(Difference listings)
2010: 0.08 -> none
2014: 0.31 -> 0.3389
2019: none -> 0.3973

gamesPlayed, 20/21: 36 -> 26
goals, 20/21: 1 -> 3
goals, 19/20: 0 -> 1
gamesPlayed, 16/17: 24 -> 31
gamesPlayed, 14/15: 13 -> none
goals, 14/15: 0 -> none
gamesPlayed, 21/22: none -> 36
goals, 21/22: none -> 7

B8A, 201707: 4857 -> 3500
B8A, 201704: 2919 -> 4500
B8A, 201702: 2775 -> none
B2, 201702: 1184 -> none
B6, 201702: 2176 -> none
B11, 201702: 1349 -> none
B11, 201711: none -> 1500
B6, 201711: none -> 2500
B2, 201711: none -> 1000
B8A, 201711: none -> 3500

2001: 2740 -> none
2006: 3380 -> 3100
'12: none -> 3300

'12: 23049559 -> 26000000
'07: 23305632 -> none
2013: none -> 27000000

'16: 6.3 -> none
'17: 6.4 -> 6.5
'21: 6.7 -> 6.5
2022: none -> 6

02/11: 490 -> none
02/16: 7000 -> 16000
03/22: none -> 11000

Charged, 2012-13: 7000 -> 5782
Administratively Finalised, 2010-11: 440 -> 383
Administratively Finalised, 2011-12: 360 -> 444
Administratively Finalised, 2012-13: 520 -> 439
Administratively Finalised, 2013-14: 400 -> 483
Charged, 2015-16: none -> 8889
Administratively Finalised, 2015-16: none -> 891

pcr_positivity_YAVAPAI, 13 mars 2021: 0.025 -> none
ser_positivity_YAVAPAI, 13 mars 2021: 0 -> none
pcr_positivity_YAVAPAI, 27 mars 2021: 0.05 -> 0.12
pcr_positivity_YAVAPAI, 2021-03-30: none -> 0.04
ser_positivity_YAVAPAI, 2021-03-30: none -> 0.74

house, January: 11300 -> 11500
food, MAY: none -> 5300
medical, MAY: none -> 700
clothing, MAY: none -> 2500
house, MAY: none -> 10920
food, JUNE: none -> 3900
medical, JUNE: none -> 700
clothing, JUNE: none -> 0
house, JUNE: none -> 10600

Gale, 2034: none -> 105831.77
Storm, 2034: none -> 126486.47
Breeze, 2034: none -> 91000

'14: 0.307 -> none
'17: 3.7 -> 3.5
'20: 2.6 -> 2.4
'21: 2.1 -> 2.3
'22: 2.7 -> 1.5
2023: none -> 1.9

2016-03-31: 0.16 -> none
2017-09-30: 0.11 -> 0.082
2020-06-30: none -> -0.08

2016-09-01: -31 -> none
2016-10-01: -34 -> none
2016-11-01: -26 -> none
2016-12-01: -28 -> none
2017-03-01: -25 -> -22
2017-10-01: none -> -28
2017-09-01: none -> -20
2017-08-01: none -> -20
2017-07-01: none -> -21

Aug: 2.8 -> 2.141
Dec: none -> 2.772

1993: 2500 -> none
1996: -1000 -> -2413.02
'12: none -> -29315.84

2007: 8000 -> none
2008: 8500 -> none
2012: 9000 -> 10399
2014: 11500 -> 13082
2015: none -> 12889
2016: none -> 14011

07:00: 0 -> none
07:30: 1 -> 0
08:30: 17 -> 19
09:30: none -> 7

:: ACTION ITEM ::
What is needed is every line from the data above that includes the string "house", copied out.

:: EXPECTED ANSWER ::
house, January: 11300 -> 11500
house, MAY: none -> 10920
house, JUNE: none -> 10600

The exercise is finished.